■ **Information provided**
== Segment start ==

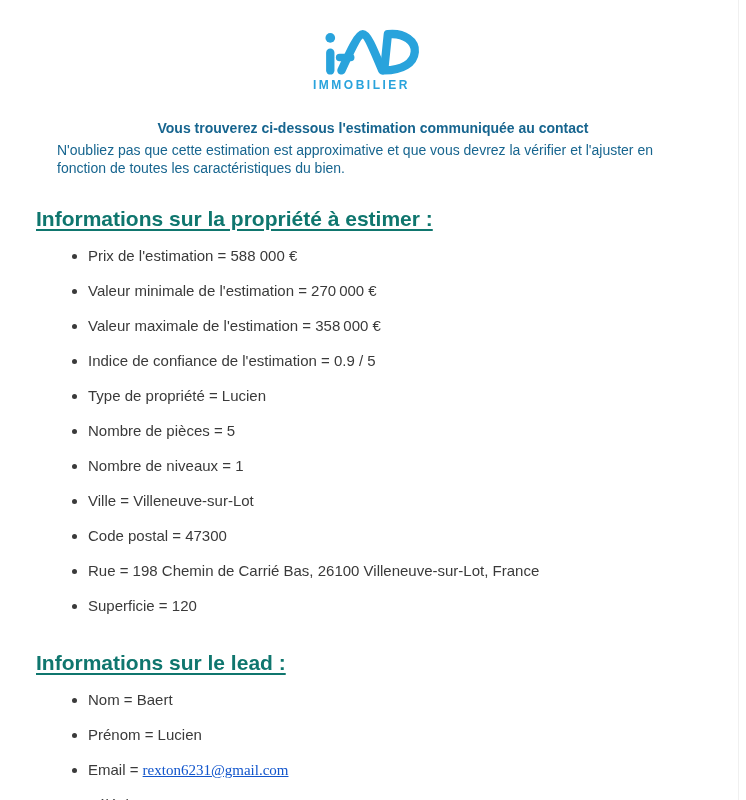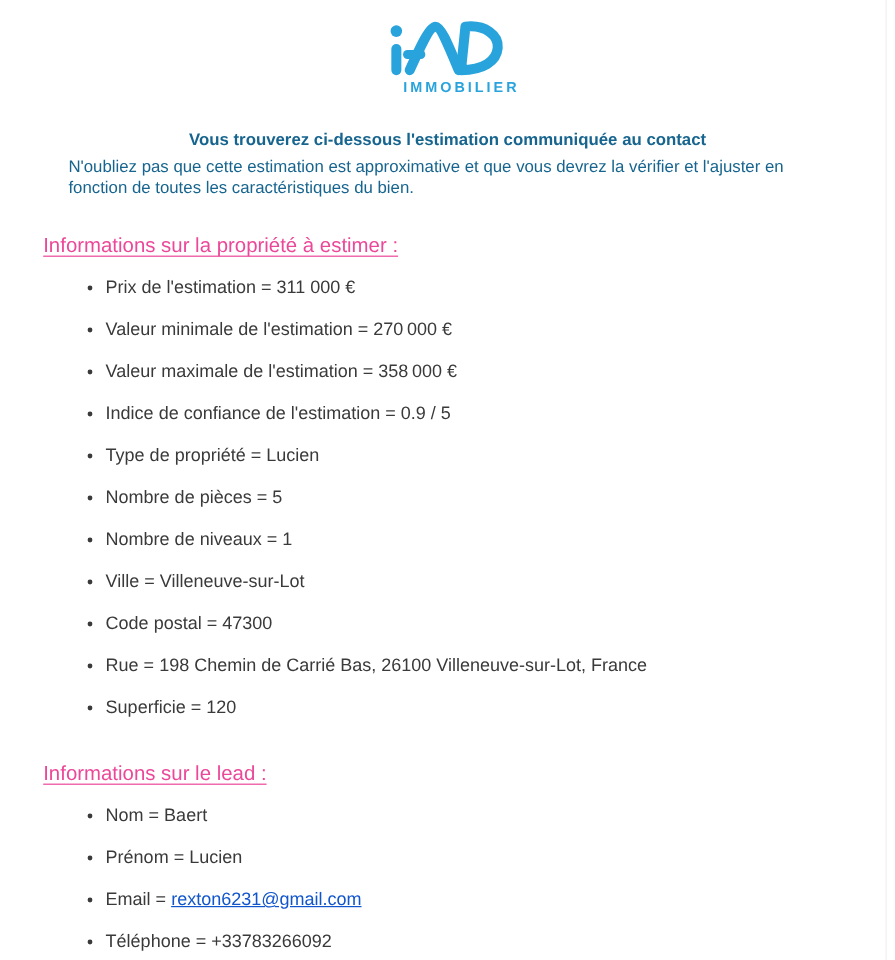--- a/index.html
+++ b/index.html
@@ -23,22 +23,22 @@
     top:0;bottom:0;right:7px;
     width:1px;
     background:#f0f0f0;
   }
   .page{
     padding-top:12px;
   }
   
   .logo-block{
     width:120px;
-    margin:0 auto;
-    text-align:right;
+    margin:12px auto;
+    text-align:left;
     color:var(--brand-blue);
   }
   .logo-mark{display:block;margin:0 auto;}
   .logo-subtitle{
     display:block;
     margin-top:2px;
     font-size:12px;
     font-weight:bold;
     letter-spacing:2.5px;
     color:var(--brand-blue);
@@ -56,40 +56,41 @@
     margin:5px auto 0 auto;
     max-width:632px;
     text-align:left;
     font-size:14px;
     color:var(--heading-blue);
     line-height:18px;
   }
   
   .section-heading{
     margin:30px 0 16px 36px;
-    font-size:17px;
-    font-weight:normal;
-    color:#ec4899;
+    font-size:21px;
+    font-weight:bold;
+    color:#0f766e;
     text-decoration:underline;
     text-underline-offset:3px;
   }
   .info-list{
     margin:0 0 8px 0;
     padding:0 0 0 88px;
     list-style:disc;
   }
   .info-list li{
     font-size:15px;
     color:var(--text-dark);
     margin-bottom:17px;
     line-height:1.2;
   }
   .info-list li a{
     color:var(--link-blue);
     text-decoration:underline;
+    font-family:Liberation Serif, serif;
   }
   .section + .section .section-heading{
     margin-top:36px;
   }
 </style>
 </head>
 <body>
 
 <div class="page-edge"></div>
 
@@ -111,21 +112,21 @@
     <span class="logo-subtitle">IMMOBILIER</span>
   </div>
 
   <h1 class="main-title">Vous trouverez ci-dessous l'estimation communiquée au contact</h1>
   <p class="main-subtitle">N'oubliez pas que cette estimation est approximative et que vous devrez la vérifier et l'ajuster en fonction de toutes les caractéristiques du bien.</p>
 
   <div class="section">
     <h2 class="section-heading">Informations sur la propriété à estimer :</h2>
     <ul class="info-list">
 
-        <li>Prix de l'estimation = 311 000 €</li>
+        <li>Prix de l'estimation = 588 000 €</li>
 
         <li>Valeur minimale de l'estimation = 270 000 €</li>
 
         <li>Valeur maximale de l'estimation = 358 000 €</li>
 
         <li>Indice de confiance de l'estimation = 0.9 / 5</li>
 
         <li>Type de propriété = Lucien</li>
 
         <li>Nombre de pièces = 5</li>

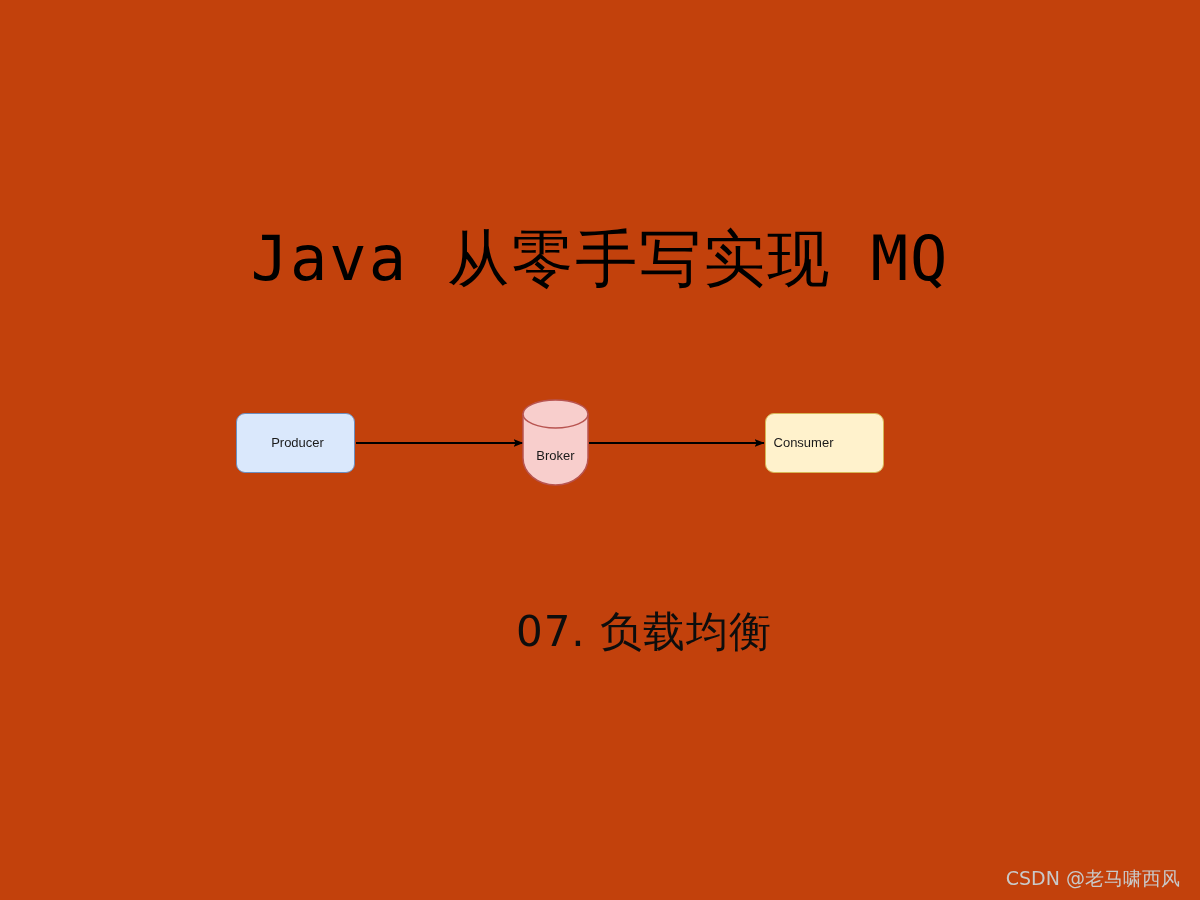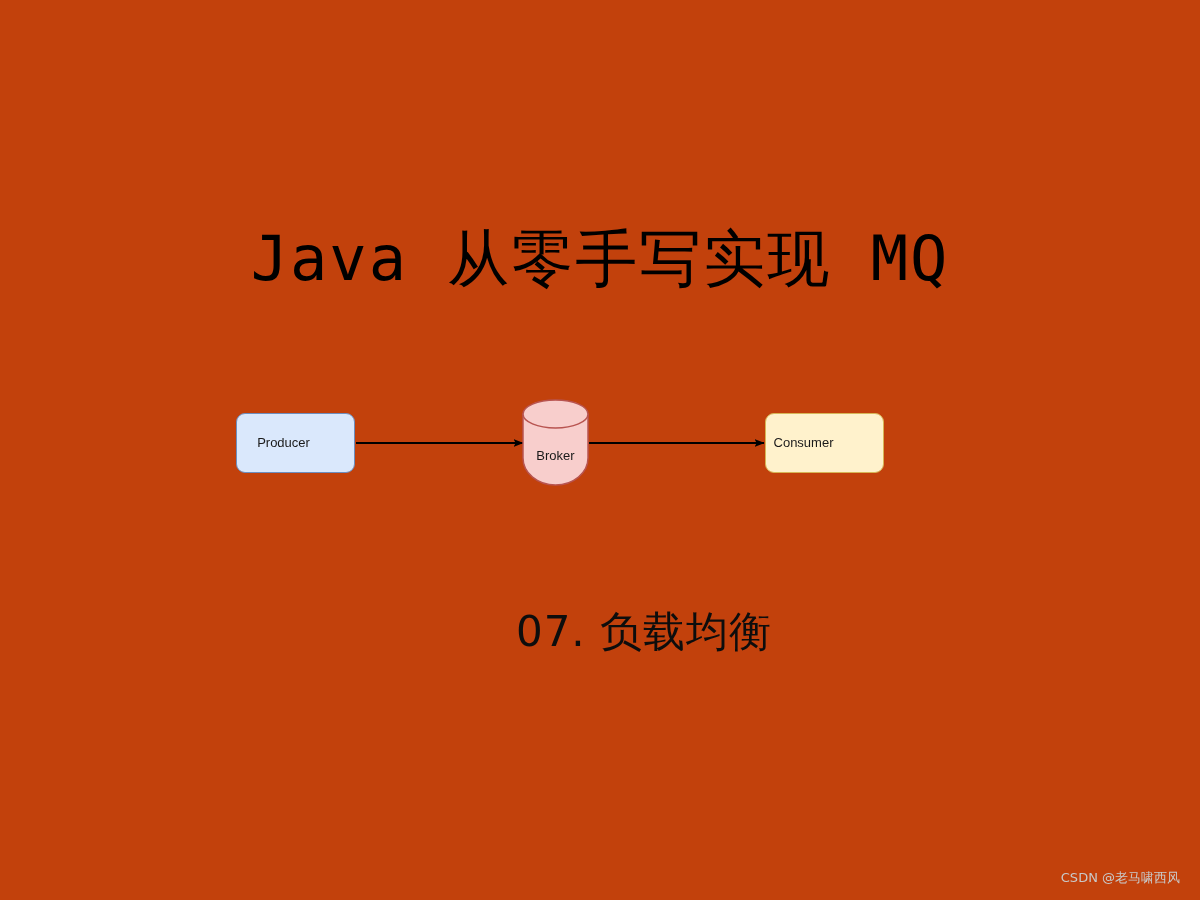--- a/index.html
+++ b/index.html
@@ -69,20 +69,21 @@
     top: 413px;
     width: 119px;
     height: 60px;
     background: #dae8fc;
     border: 1.3px solid #6c8ebf;
   }
   #producer-label {
     left: 236px;
     top: 435px;
     width: 95px;
+    padding-left: 14px;
   }
 
   #consumer-box {
     left: 765px;
     top: 413px;
     width: 119px;
     height: 60px;
     background: #fff2cc;
     border: 1.3px solid #d6b656;
   }
@@ -115,21 +116,21 @@
     padding-left: 88px;
     box-sizing: border-box;
   }
 
   
   .watermark {
     position: absolute;
     right: 20px;
     bottom: 10px;
     font-family: "DejaVu Sans", "Liberation Sans", sans-serif;
-    font-size: 13px;
+    font-size: 19px;
     line-height: 24px;
     color: #c9c9c9;
     white-space: nowrap;
   }
 </style>
 </head>
 <body>
 
 <div id="slide">
 

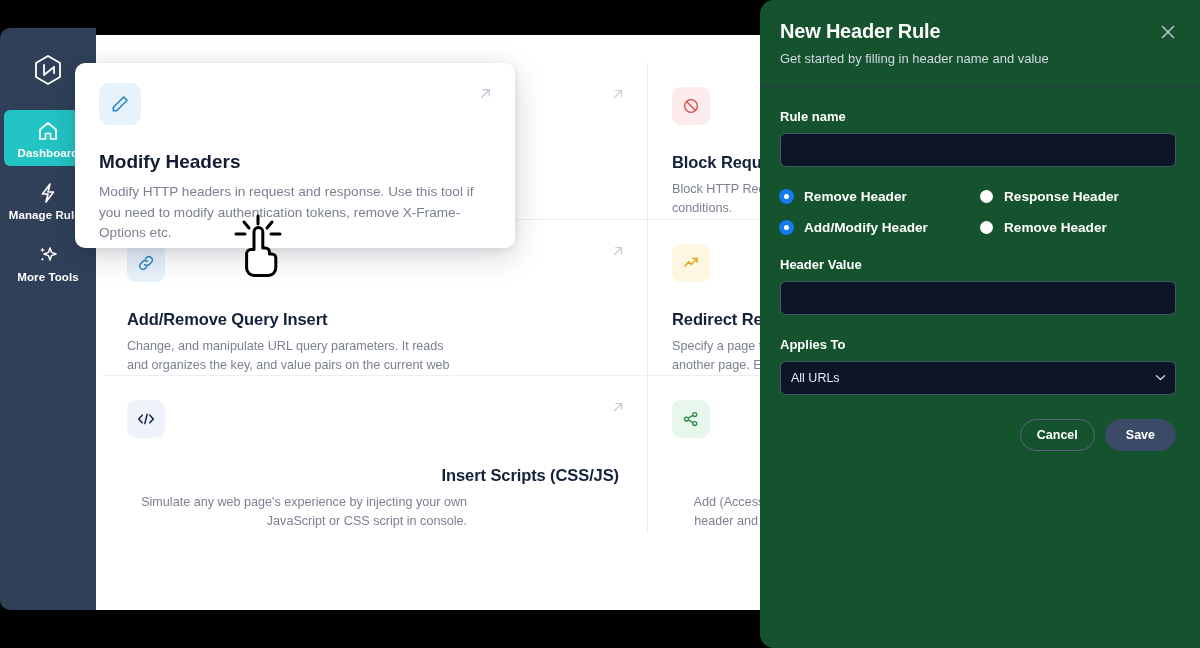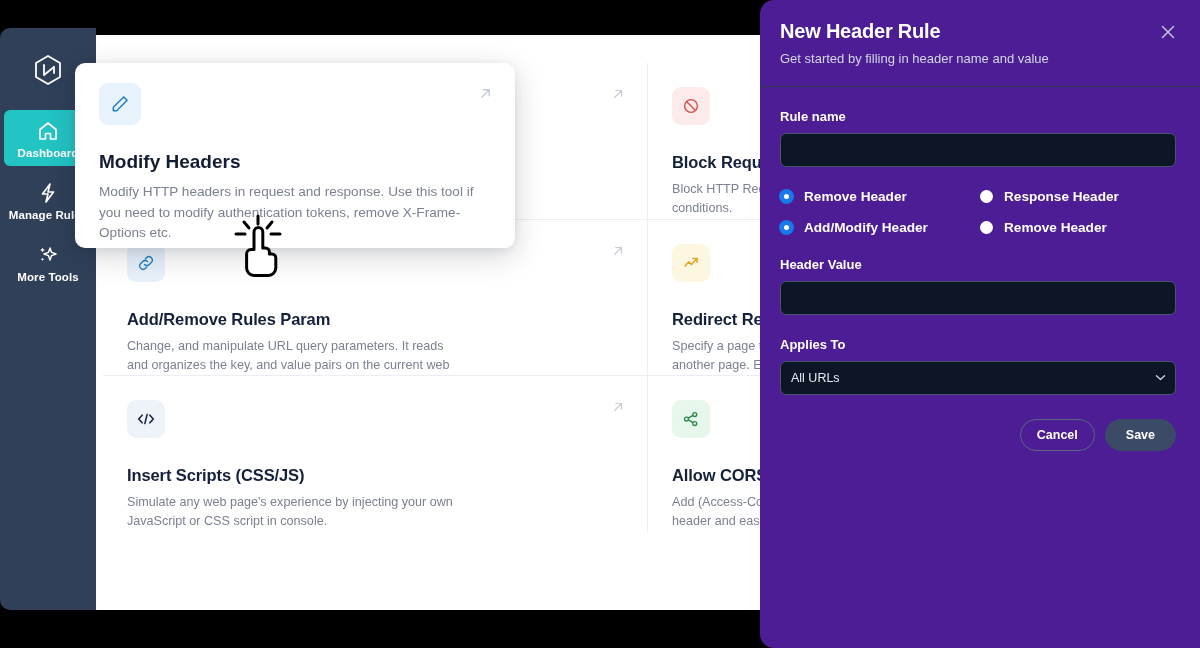--- a/index.html
+++ b/index.html
@@ -46,21 +46,21 @@
   }
   .cell {
     position: relative;
     padding: 24px 28px 20px 24px;
     border-right: 1px solid #eceef2;
     border-bottom: 1px solid #eceef2;
     cursor: pointer;
     overflow: hidden;
   }
   .cell:nth-child(2n) { border-right: none; }
-  .cell:nth-child(n+5) { border-bottom: none; }
+  .cell:nth-child(n+5) { border-bottom: none; text-align: right; }
   .cell-icon {
     width: 38px; height: 38px; border-radius: 9px;
     display: flex; align-items: center; justify-content: center;
   }
   .cell-arrow { position: absolute; right: 22px; top: 24px; width: 14px; height: 14px; }
   .cell-title {
     margin-top: 28px; font-size: 16.5px; font-weight: 700; color: #14213a;
     letter-spacing: -.1px;
   }
   .cell-desc {
@@ -85,21 +85,21 @@
   .pop-title { margin-top: 26px; font-size: 19px; font-weight: 700; color: #121c33; }
   .pop-desc { margin-top: 9px; font-size: 13.6px; line-height: 1.52; color: #7b8191; }
 
   
   .cursor { position: absolute; left: 228px; top: 212px; width: 64px; height: 66px; z-index: 40; }
 
   
   .drawer {
     position: absolute; left: 760px; top: 0;
     width: 440px; height: 648px;
-    background: #4c1d95;
+    background: #14532d;
     border-radius: 14px 0 0 14px;
     z-index: 50;
   }
   .drawer-head { padding: 20px 26px 16px 20px; position: relative; }
   .drawer-title { font-size: 20px; font-weight: 700; color: #ffffff; letter-spacing: -.2px; }
   .drawer-sub { margin-top: 8px; font-size: 13px; color: #d2d8e4; }
   .drawer-close {
     position: absolute; right: 22px; top: 22px;
     width: 20px; height: 20px; cursor: pointer;
   }
@@ -228,21 +228,21 @@
       <div class="cell">
         <div class="cell-icon" style="background:#e8f2fb">
           <svg width="18" height="18" viewBox="0 0 24 24" fill="none">
             <path d="M10 14a4.5 4.5 0 0 0 6.4 0l2.6-2.6a4.5 4.5 0 0 0-6.4-6.4L11 6.6" stroke="#1f7fc4" stroke-width="1.8" stroke-linecap="round"></path>
             <path d="M14 10a4.5 4.5 0 0 0-6.4 0L5 12.6a4.5 4.5 0 0 0 6.4 6.4L13 17.4" stroke="#1f7fc4" stroke-width="1.8" stroke-linecap="round"></path>
           </svg>
         </div>
         <svg class="cell-arrow" viewBox="0 0 16 16" fill="none">
           <path d="M4 12 L12 4 M5.5 4 H12 V10.5" stroke="#c7ccd6" stroke-width="1.4" stroke-linecap="round" stroke-linejoin="round"></path>
         </svg>
-        <div class="cell-title">Add/Remove Rules Param</div>
+        <div class="cell-title">Add/Remove Query Insert</div>
         <div class="cell-desc">Change, and manipulate URL query parameters. It reads and organizes the key, and value pairs on the current web page.</div>
       </div>
 
       <div class="cell">
         <div class="cell-icon" style="background:#fdf6e0">
           <svg width="18" height="18" viewBox="0 0 24 24" fill="none">
             <path d="M4 16 L9 10.5 L12.5 14 L20 6" stroke="#e0a818" stroke-width="2" stroke-linecap="round" stroke-linejoin="round"></path>
             <path d="M14.5 6 H20 V11" stroke="#e0a818" stroke-width="2" stroke-linecap="round" stroke-linejoin="round"></path>
           </svg>
         </div>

== Segment end ==

■ **Work task**
If a line contains the word "Remove", it counts; say how many such lines there are in the data above, and nothing else.

■ **Response below**
2